Sebelum menuju topik yang akan
kita bahas, secara umum saya memberi nilai E, jika perlu Z pada framing yang
dibuat media untuk tiga kasus di atas. Umi Pipik dieksploitasi dengan
membenturkan simbol-simbol hijrah dan keagamaannya, sedangkan keluarga Shafa
Haris justru dieksploitasi kekayaan dan keglamorannya. Pemberitaan tidak
memberikan kesadaran bahwa ada laki-laki dalam kasus ini, yang sesungguhnya
justru memiliki tanggung jawab paling pelik.

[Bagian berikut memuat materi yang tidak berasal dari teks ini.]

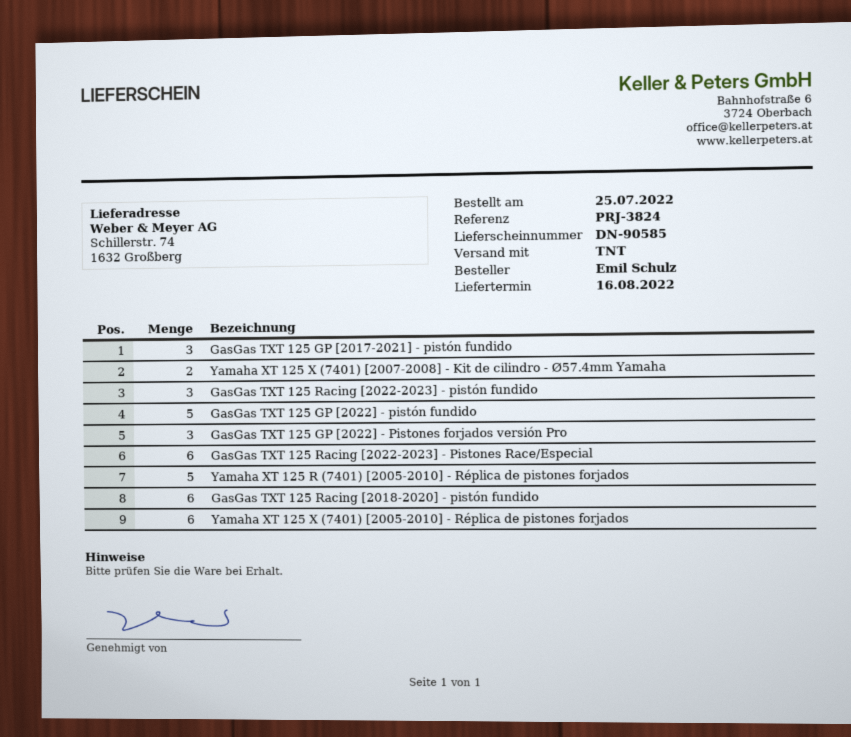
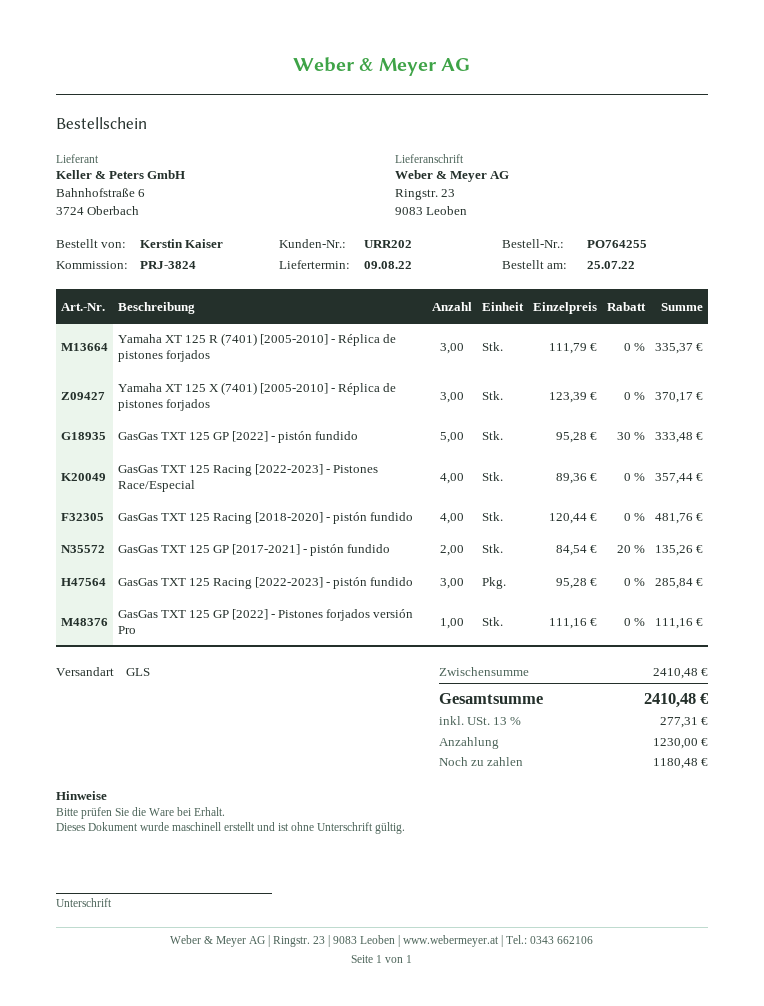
delivery date: 2022-08-16 -> 2022-08-09
ordered by: Emil Schulz -> Kerstin Kaiser
shipping method: TNT -> GLS
ship to: Schillerstr. 74, 1632 Großberg -> Ringstr. 23, 9083 Leoben
GasGas TXT 125 GP [2017-2021] - pistón fundido: 3 -> 2
Yamaha XT 125 X (7401) [2007-2008] - Kit de cilindro - Ø57.4mm Yamaha: 2 -> none
GasGas TXT 125 GP [2022] - Pistones forjados versión Pro: 3 -> 1
GasGas TXT 125 Racing [2022-2023] - Pistones Race/Especial: 6 -> 4
Yamaha XT 125 R (7401) [2005-2010] - Réplica de pistones forjados: 5 -> 3
GasGas TXT 125 Racing [2018-2020] - pistón fundido: 6 -> 4
Yamaha XT 125 X (7401) [2005-2010] - Réplica de pistones forjados: 6 -> 3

Pola pemberitaan bias gender
semacam itu melahirkan konstruksi sosial patriarkis, setelah terlebih dahulu
melanggengkan persepsi bahwa laki-laki tidak pernah salah bahkan terkesan
makin jantan ketika dapat menguasai semakin banyak perempuan. Lebih-lebih,
sanksi sosial telah siap di depan mata untuk menyerang pihak perempuan saja:
perempuan yang dicap merebut suami orang adalah perempuan genit; sebaliknya,
perempuan yang ditinggalkan suaminya adalah perempuan yang tidak menarik
alias tidak mampu menyenangkan suami.
Uniknya, dari hiruk pikuk
keramaian selebriti itu, saya mendapat temuan bahwa perempuan adalah makhluk
berisik di media sosial. Saya tidak tahu apakah ini hanya prasangka buruk
pribadi. Namun, mari coba cek ulang alur produksi kegaduhan tiga kasus di
atas. Sebagian besar perempuan menemukan berita di akun gosip di Instagram.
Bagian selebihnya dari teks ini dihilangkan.